Exercise brief: Extract the lines up to and including the one that contains "[424,556,569,570] deriveFormat[Farm] ->", starting with the first line of the entries below, and omit the pictures.

(Dataset records)
-------
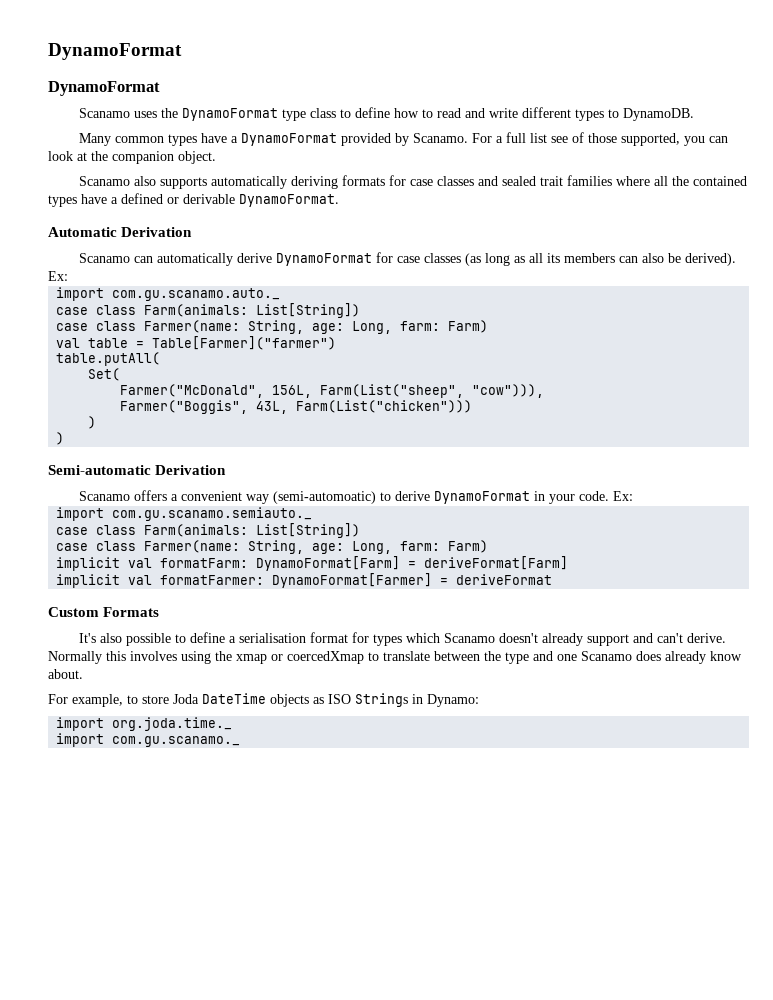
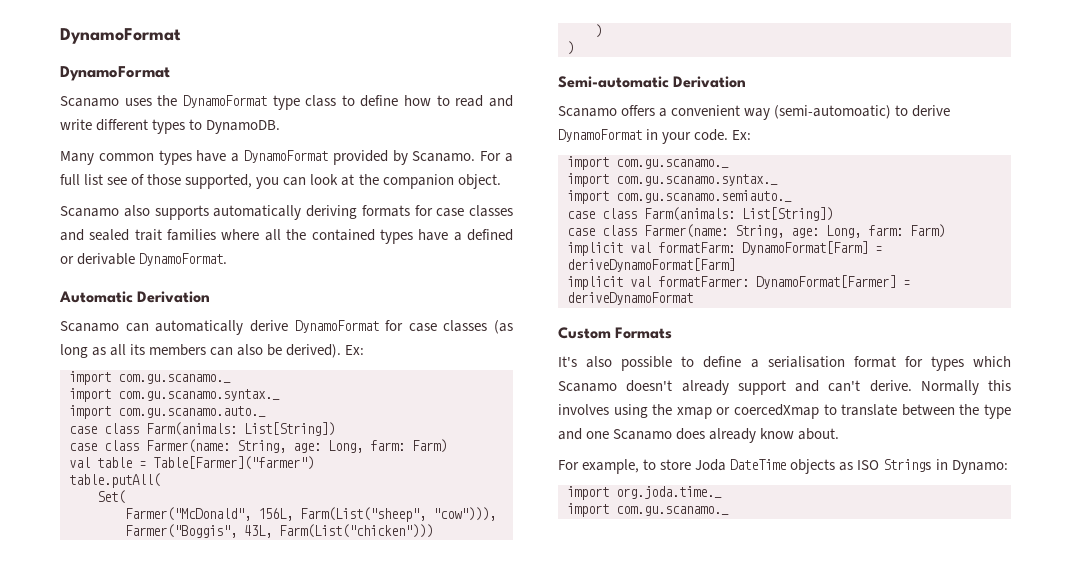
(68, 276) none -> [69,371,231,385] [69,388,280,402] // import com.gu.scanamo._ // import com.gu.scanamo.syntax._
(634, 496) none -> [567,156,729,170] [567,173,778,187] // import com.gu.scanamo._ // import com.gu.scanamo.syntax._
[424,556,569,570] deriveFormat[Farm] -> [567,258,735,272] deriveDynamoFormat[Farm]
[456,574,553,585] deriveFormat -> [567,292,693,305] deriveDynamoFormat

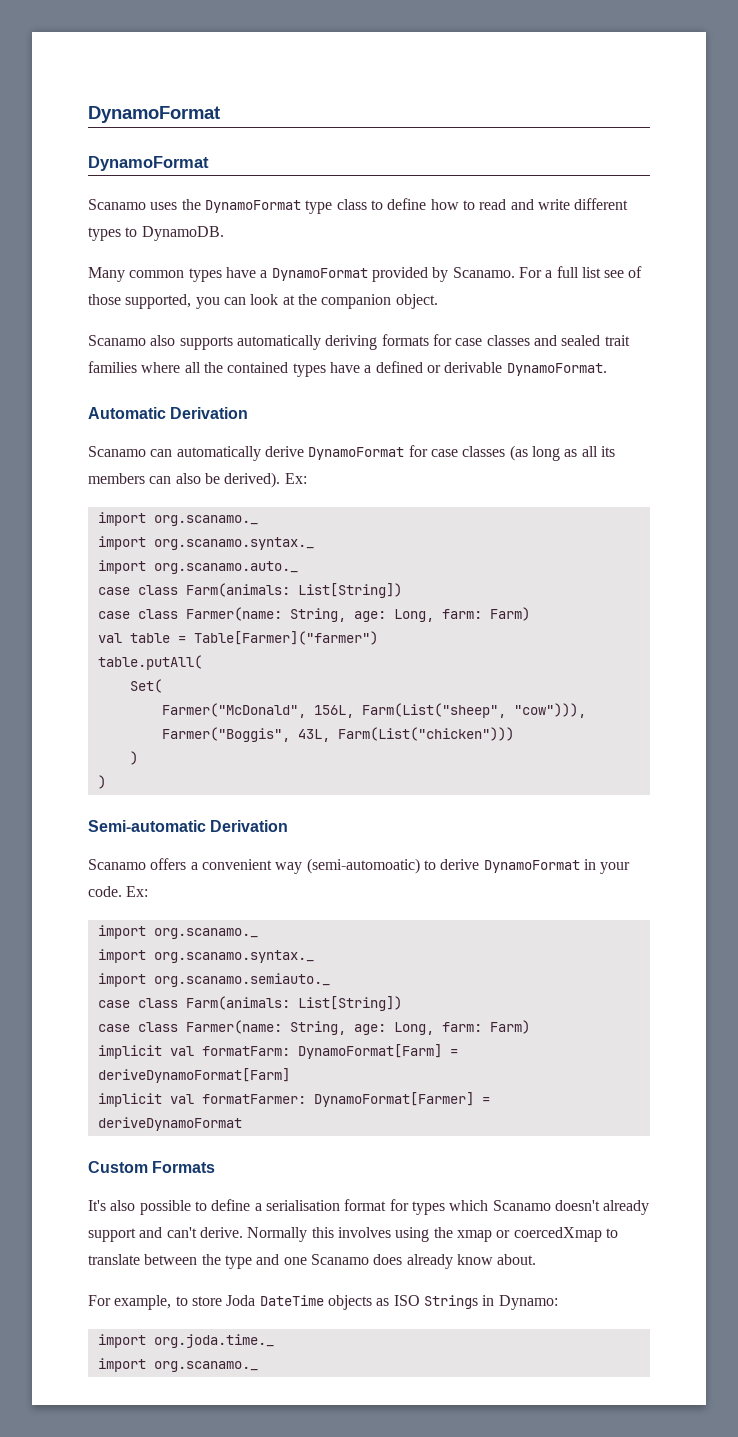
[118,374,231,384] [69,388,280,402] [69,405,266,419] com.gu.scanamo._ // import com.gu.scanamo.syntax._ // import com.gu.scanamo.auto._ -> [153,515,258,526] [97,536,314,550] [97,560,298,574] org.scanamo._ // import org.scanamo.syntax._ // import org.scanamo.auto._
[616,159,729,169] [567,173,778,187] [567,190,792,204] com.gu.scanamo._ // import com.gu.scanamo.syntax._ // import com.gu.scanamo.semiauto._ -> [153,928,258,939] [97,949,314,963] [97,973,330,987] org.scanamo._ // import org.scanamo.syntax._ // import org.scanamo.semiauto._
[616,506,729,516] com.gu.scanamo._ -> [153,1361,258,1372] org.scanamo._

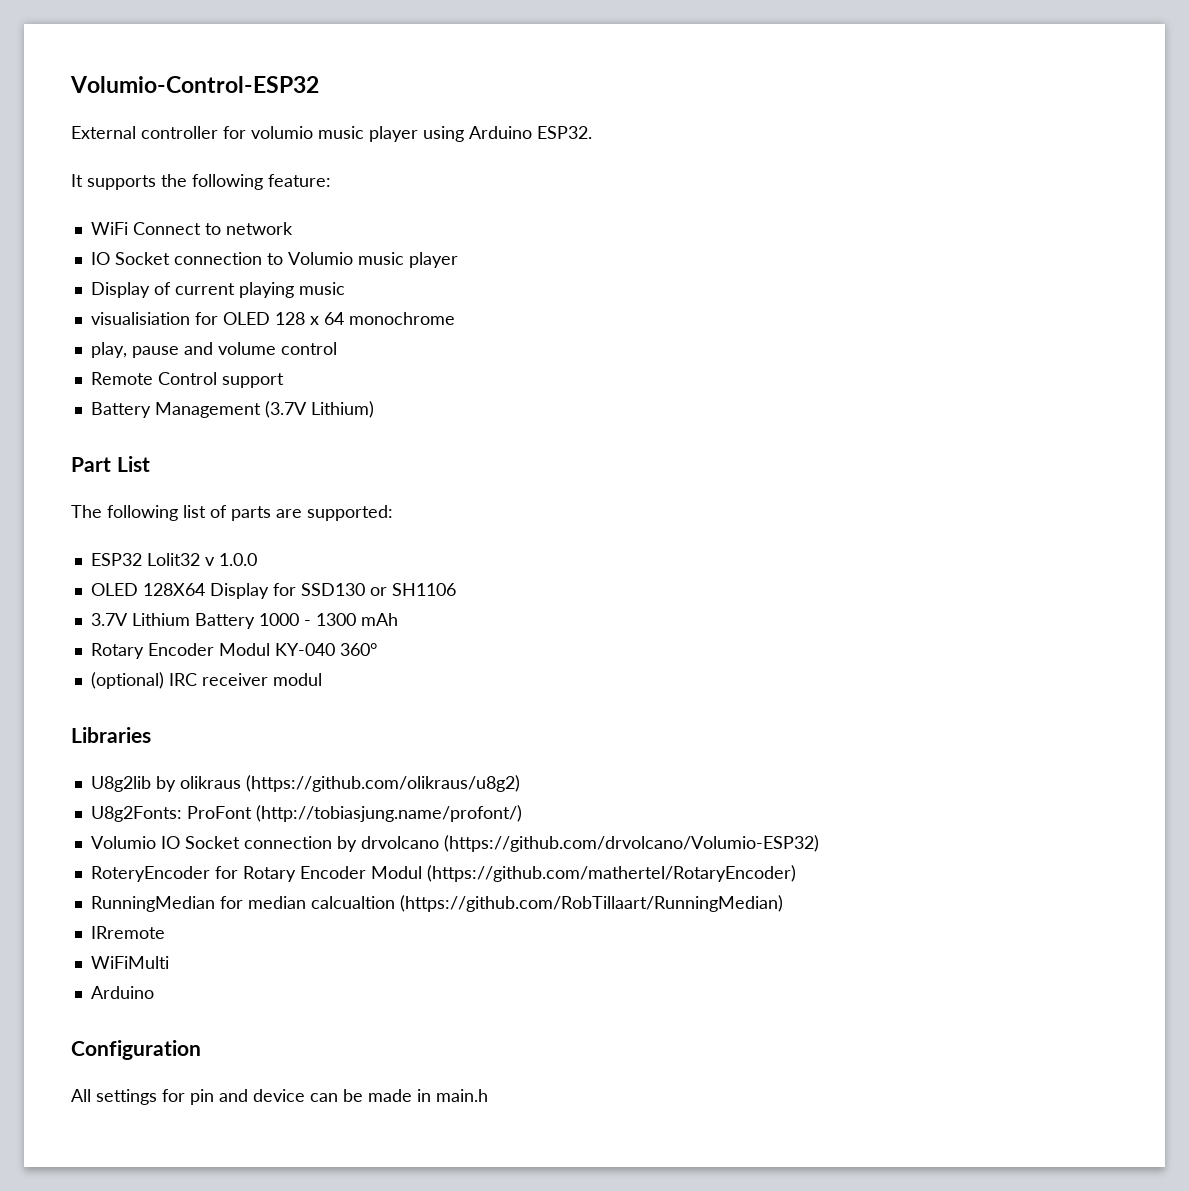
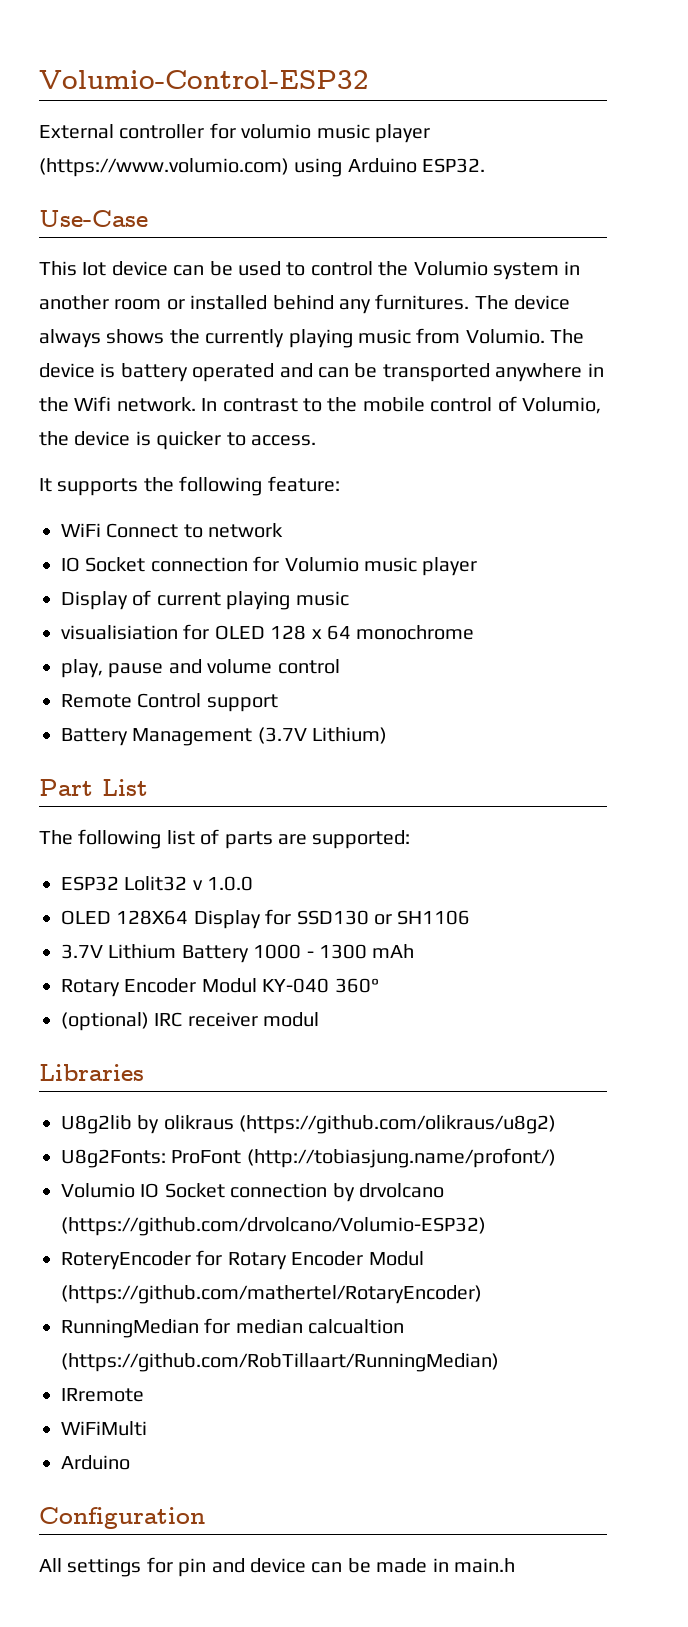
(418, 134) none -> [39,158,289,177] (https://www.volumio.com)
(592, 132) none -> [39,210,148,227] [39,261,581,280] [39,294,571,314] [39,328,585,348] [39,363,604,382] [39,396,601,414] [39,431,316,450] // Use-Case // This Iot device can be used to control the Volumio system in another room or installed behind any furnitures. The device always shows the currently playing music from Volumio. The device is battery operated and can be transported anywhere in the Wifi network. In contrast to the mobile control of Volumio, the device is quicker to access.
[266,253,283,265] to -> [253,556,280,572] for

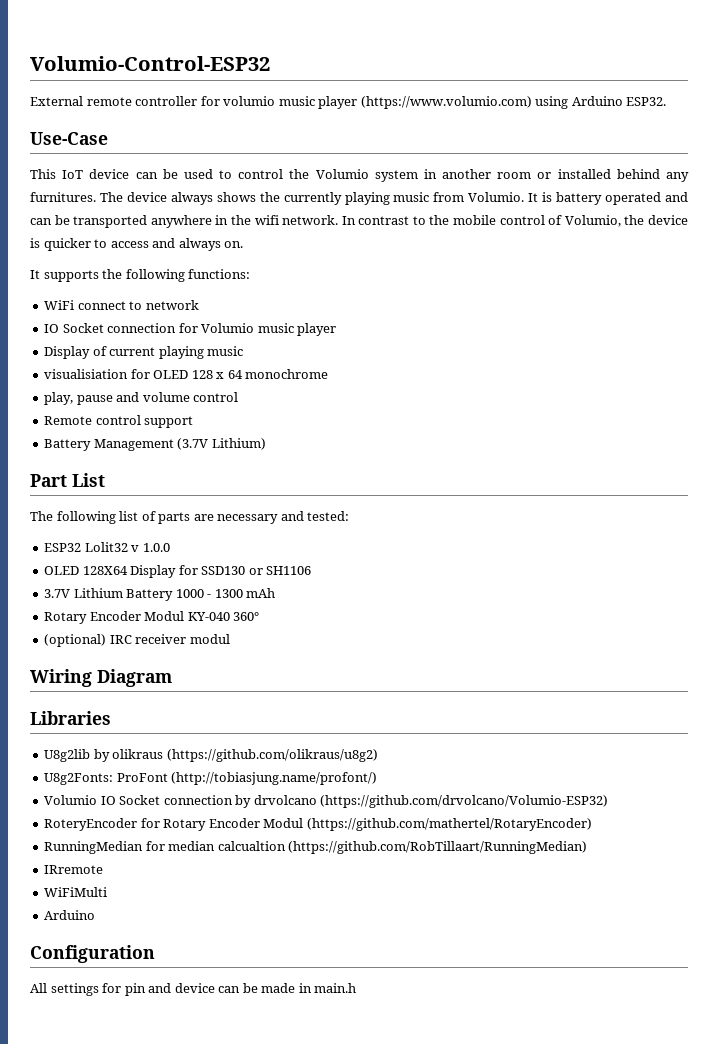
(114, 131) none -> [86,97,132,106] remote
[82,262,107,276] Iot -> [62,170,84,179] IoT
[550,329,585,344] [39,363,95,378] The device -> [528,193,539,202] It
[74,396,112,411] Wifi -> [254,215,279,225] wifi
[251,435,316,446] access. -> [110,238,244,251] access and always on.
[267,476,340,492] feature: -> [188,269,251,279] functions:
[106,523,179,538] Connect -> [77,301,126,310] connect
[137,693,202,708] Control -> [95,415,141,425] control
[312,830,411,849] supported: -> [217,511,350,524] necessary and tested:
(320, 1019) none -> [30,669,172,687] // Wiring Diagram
-------
Result for this task:
(68, 276) none -> [69,371,231,385] [69,388,280,402] // import com.gu.scanamo._ // import com.gu.scanamo.syntax._
(634, 496) none -> [567,156,729,170] [567,173,778,187] // import com.gu.scanamo._ // import com.gu.scanamo.syntax._
[424,556,569,570] deriveFormat[Farm] -> [567,258,735,272] deriveDynamoFormat[Farm]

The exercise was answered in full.